Nesta terça-feira (18), a Organização das Nações Unidas (ONU) alertou que o mundo deve se preparar para ondas de calor mais intensas. A Europa é o continente com o ritmo de aquecimento mais rápido e também pode registrar recordes de temperatura nas ilhas italianas da Sicília e Sardenha. Segundo estimativa da agência espacial europeia, os termômetros devem alcançar os 48ºC.
Embora não seja a primeira vez que fenômenos como estes sejam registrados, o meteorologista da Climatempo afirma que, quando comparados com estudos de 70 anos atrás, eventos que antigamente eram mais raros de acontecer, como as ondas de calor muito intensas, hoje em dia já têm a frequência triplicada.
“O que a gente vem observando é mais recorrência e o fortalecimento do fenômeno. Essas ondas de calor que estão acontecendo de forma muito intensa vão acontecer cada vez mais fortes e de forma mais frequente”, explica.
Dados do Painel Intergovernamental sobre Mudança do Clima (IPCC) mostram que as projeções de clima, tanto em frequência quanto na intensidade de fenômenos, feitos na década de 90 para a atualidade já foram superadas. “O que estava sendo projetado de aumento desses eventos, na verdade, agora aconteceu com maior severidade. Então se mantém esse indicativo de aumento de extremos quando olhamos 30 anos para frente”, afirma Regoto. “O que a gente vem observando é que praticamente todo ano algum recorde é batido, seja de chuva, de calor ou de temperatura.”
Que impacto isso causa no Brasil?
Conforme o especialista, os próximos meses serão seguidos por períodos de clima extremo e sentidos de forma diferente nas regiões do Brasil.
Com o El Niño, o esperado é que as regiões Norte e Nordeste tenham clima mais seco. “Em 2015, com o El Niño mais intenso, tivemos a pior seca na Amazônia. Então o El Niño traz esse viés de regime mais seco no Norte e Nordeste”, lembra. “No Nordeste, isso pode ter impacto no abastecimento de água, até mesmo na cobertura vegetal, mas há maior potencial para geração de energia eólica e solar, por outro lado. As hidrelétricas tendem a produzir menos.”
Já no Sul, o efeito é o contrário. Na região é esperado um regime mais chuvoso, o que aumenta o potencial para tempestades, como as que foram registradas nas últimas semanas com a passagem de frentes frias e ciclones. “Muito vento, chuva e descarga elétrica. A expectativa é que o Sul ainda sofra mais ao longo dos próximos meses”, afirma.

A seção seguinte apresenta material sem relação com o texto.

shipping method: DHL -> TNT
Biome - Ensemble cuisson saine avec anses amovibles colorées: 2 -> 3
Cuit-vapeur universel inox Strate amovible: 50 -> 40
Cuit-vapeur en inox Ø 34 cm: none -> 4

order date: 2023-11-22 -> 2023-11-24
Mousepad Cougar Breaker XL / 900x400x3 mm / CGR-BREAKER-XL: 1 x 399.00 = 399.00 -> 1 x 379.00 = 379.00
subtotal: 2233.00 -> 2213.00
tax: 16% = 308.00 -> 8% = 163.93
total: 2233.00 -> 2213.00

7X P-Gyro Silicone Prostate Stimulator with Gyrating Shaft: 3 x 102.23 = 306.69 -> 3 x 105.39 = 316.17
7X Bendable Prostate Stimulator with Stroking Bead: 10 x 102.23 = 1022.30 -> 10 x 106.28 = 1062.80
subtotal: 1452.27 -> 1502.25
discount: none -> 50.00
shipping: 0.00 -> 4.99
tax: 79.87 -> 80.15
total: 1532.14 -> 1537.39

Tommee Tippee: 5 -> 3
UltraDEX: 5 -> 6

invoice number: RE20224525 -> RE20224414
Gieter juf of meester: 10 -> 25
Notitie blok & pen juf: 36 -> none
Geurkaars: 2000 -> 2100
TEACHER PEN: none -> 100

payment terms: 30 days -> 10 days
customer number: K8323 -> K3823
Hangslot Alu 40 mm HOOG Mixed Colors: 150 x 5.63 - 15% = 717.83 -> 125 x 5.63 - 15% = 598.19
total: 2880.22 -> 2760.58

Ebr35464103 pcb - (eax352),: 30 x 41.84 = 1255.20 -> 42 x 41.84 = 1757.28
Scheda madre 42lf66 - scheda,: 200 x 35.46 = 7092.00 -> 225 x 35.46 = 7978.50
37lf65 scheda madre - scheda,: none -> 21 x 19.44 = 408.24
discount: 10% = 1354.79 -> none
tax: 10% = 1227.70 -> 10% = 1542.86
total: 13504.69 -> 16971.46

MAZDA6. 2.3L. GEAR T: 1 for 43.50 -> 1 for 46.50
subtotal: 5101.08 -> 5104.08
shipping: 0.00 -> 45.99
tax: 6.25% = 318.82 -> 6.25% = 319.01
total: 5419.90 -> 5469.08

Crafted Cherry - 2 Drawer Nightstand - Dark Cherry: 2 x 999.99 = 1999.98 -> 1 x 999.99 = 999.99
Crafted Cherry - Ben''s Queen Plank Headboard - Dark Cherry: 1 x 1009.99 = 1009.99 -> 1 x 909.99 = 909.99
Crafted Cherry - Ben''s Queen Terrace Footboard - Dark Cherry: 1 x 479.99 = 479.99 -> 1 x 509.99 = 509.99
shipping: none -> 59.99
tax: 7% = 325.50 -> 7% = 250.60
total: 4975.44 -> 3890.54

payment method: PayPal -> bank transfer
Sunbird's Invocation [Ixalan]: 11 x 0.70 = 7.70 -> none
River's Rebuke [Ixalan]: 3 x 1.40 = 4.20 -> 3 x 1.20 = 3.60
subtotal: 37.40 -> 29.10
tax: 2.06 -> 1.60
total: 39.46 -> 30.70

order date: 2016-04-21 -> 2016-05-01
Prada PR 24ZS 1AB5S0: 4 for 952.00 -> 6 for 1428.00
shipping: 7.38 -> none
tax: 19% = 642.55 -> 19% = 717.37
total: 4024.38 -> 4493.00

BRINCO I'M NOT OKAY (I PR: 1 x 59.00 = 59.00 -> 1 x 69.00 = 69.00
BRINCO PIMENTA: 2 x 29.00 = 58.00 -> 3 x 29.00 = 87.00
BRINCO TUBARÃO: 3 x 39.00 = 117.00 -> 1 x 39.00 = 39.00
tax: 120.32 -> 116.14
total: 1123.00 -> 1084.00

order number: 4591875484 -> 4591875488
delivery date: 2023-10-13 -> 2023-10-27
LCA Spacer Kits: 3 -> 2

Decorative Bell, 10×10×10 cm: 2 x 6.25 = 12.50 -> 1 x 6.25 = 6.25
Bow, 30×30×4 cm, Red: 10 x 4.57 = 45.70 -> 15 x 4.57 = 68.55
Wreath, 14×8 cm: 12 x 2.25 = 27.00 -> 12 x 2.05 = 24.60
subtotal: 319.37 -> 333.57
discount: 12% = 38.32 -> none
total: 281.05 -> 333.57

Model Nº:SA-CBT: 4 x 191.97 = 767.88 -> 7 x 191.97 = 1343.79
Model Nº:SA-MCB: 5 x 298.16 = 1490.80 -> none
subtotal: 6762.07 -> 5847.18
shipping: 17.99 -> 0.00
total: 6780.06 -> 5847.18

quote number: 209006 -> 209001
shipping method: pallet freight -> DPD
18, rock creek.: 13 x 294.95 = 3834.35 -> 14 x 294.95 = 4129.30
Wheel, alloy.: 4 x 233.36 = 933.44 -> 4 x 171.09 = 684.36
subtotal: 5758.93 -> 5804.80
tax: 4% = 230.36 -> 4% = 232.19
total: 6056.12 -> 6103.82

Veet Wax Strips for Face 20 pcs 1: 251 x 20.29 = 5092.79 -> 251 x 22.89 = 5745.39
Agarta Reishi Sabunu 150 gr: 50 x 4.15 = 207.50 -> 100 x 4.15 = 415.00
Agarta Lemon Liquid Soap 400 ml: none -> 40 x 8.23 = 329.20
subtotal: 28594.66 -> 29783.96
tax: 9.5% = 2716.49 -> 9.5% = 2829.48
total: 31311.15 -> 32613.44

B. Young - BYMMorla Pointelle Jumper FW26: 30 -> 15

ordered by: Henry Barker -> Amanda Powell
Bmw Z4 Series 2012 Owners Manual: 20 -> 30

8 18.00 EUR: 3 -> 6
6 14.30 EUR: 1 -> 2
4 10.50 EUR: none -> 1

No caso do Sudeste e Centro-Oeste, Regoto explica que não há um sinal claro do efeito do El Niño, já que não há uma tendência em relação ao clima, como nas outras regiões, com a chegada do fenômeno.
“A gente não tem um sinal claro no efeito do El Niño, porque em alguns anos choveu muito e em outros, secou. Mas o sinal claro que a gente tem é do aumento da temperatura, que é geral para todo o Brasil”, diz ele.